Parse HTML with CURL in Shell Script

Question

I'm trying to parse a specific content of a webpage in shell script.

I need to grep the content inside the <div> tag.

<div class="tracklistInfo">
<p class="artist">Diplo - Justin Bieber - Skrillex</p>
<p>Where Are U Now</p>
</div>

If I use grep -E -m 1 -o '<div class="tracklistInfo">', the resume is only <div class="tracklistInfo">

How can I access the Artist (Diplo - Justin Bieber - Skrillex) and how the title (Where Are U Now)?

Casimir et Hippolyte · Accepted Answer · 2020-08-06 23:30:11Z

7

Using xmllint:

a='<div class="tracklistInfo">
<p class="artist">Diplo - Justin Bieber - Skrillex</p>
<p>Where Are U Now</p>
</div>'

xmllint --html --xpath 'concat(//div[@class="tracklistInfo"]/p[1]/text(), "#", //div[@class="tracklistInfo"]/p[2]/text())' <<<"$a"

You obtain:

Diplo - Justin Bieber - Skrillex#Where Are U Now

That can be easily separated.

edited Aug 6, 2020 at 23:30

answered Apr 6, 2016 at 2:01

Casimir et Hippolyte

90k5 gold badges102 silver badges131 bronze badges

Sign up to request clarification or add additional context in comments.

2 Comments

james-see Over a year ago

Amazing, had no idea about xmllint

John Over a year ago

It will fail on most realworld websites, anything xmllint considers as "not valid" will cause it to break.

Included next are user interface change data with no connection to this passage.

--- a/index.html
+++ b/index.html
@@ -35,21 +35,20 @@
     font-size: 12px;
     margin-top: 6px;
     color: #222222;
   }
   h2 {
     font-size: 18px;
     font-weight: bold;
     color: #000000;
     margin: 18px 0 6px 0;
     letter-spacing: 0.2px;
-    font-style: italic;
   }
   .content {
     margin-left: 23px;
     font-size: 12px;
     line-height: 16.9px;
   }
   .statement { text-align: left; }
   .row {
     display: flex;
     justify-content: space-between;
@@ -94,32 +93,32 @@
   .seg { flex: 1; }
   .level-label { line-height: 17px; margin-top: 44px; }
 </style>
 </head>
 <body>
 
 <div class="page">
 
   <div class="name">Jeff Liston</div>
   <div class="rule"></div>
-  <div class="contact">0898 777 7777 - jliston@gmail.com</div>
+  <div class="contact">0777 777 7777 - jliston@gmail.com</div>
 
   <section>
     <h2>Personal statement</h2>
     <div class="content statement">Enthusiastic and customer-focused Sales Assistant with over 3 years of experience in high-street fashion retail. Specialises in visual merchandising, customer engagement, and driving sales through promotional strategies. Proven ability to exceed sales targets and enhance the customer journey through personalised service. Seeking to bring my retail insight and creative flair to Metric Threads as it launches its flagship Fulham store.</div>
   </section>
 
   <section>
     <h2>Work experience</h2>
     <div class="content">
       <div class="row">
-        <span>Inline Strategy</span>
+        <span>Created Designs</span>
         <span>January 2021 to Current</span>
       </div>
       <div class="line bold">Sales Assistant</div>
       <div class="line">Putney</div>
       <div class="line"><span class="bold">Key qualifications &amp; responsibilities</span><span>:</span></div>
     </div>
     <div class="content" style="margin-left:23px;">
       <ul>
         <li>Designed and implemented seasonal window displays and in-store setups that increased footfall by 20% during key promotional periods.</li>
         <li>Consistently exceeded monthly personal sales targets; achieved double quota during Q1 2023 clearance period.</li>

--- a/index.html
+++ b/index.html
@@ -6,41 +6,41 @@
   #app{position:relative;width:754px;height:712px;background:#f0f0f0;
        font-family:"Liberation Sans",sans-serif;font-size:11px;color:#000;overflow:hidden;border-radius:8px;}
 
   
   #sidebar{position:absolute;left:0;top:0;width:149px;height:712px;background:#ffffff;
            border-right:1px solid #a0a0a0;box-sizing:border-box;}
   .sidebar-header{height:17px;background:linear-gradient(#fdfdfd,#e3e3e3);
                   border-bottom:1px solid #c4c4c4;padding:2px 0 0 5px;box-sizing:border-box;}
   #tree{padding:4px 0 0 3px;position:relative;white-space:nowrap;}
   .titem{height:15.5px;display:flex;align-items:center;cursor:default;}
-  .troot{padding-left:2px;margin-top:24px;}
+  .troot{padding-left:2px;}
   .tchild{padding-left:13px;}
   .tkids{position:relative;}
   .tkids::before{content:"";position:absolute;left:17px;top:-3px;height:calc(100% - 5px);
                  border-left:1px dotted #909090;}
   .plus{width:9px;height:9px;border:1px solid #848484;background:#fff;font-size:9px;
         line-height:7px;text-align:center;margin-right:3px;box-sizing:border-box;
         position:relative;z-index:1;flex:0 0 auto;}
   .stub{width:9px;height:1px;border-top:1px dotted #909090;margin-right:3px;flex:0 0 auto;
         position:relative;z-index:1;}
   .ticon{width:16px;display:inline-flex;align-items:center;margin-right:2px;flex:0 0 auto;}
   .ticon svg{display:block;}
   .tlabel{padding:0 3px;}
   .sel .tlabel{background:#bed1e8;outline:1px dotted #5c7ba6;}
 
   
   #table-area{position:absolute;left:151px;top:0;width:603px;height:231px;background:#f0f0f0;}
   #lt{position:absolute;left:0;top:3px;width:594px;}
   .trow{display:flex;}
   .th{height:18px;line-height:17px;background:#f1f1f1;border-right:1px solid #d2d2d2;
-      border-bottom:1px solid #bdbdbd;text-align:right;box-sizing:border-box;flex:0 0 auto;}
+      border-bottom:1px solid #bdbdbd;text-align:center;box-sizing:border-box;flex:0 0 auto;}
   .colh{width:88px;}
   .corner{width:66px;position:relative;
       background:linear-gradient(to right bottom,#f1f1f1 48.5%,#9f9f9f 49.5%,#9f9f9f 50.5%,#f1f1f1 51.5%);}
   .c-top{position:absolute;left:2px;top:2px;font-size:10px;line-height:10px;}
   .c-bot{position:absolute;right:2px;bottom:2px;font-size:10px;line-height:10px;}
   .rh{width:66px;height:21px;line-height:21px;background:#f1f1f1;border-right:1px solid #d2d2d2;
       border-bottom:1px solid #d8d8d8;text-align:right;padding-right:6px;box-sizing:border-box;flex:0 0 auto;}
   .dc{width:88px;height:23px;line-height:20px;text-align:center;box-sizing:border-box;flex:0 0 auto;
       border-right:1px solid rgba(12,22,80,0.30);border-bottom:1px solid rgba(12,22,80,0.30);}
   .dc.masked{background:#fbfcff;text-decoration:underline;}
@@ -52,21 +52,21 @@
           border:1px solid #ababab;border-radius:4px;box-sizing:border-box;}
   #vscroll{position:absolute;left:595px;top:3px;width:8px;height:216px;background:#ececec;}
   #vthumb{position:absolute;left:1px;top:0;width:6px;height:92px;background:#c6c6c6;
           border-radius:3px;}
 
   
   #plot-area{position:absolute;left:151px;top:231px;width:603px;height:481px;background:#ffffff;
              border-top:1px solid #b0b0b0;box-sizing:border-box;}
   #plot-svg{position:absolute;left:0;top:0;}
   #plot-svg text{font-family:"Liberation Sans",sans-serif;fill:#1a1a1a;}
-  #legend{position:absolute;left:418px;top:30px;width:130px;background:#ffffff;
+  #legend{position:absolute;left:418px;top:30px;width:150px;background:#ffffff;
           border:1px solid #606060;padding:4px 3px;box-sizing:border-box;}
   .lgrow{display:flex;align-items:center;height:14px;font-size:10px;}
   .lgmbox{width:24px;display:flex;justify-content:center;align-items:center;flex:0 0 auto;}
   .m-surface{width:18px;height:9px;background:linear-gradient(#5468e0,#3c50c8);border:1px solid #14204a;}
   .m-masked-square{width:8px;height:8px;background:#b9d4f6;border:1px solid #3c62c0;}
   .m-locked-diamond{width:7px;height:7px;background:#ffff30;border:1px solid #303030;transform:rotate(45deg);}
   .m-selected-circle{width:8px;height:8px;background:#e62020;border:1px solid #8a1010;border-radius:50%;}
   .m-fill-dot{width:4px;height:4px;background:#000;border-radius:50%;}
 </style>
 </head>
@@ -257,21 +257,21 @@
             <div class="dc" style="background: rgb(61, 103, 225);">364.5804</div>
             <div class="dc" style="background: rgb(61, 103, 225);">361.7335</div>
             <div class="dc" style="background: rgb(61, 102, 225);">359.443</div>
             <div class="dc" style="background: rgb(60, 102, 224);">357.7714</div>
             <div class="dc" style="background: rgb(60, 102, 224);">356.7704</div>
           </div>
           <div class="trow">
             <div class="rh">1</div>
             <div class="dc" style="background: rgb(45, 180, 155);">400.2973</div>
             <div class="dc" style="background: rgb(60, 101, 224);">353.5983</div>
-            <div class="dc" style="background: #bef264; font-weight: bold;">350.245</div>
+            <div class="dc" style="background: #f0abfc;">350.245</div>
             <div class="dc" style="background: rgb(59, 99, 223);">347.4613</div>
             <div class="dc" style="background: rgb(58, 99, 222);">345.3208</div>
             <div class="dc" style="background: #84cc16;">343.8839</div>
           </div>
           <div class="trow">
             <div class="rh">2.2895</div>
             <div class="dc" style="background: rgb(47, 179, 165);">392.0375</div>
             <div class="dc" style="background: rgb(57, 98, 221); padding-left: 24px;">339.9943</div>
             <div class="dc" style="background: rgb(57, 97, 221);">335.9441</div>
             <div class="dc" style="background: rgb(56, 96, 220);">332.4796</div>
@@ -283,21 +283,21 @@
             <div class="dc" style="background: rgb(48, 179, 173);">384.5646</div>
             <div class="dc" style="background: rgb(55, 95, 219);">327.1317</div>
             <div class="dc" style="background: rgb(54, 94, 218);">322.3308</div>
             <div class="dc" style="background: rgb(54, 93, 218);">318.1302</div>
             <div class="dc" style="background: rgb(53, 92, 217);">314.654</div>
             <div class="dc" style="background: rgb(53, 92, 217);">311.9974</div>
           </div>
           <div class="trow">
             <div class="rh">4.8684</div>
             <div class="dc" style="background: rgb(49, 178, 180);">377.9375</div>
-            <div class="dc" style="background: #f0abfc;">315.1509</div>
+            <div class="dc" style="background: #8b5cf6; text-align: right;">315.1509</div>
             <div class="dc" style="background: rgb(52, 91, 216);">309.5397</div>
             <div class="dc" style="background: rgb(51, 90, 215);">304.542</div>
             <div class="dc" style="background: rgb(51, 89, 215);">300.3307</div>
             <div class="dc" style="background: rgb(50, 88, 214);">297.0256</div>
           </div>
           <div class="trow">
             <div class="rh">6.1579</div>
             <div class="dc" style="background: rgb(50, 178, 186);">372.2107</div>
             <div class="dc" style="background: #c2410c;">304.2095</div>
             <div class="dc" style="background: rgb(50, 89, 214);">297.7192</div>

Reino · Accepted Answer · 2025-03-23 20:31:28Z

2

Your title starts with "Parse HTML with CURL", but curl is not a HTML-parser. If you want to use a command-line tool, use xidel instead:

$ xidel -s "<file-or-url>" -e '//div[@class="tracklistInfo"]/p'
Diplo - Justin Bieber - Skrillex
Where Are U Now

$ xidel -s "<file-or-url>" -e '//div[@class="tracklistInfo"]/p' --output-separator=' | '
$ xidel -s "<file-or-url>" -e '//div[@class="tracklistInfo"]/join(p," | ")'
Diplo - Justin Bieber - Skrillex | Where Are U Now

edited Mar 23 at 20:31

answered Aug 9, 2020 at 11:03

Reino

3,4801 gold badge17 silver badges24 bronze badges

Comments

Martin Tournoij · Accepted Answer · 2016-03-22 14:42:00Z

1

Don't. Use a HTML parser. For example, BeautifulSoup for Python is easy to use and can do this very easily.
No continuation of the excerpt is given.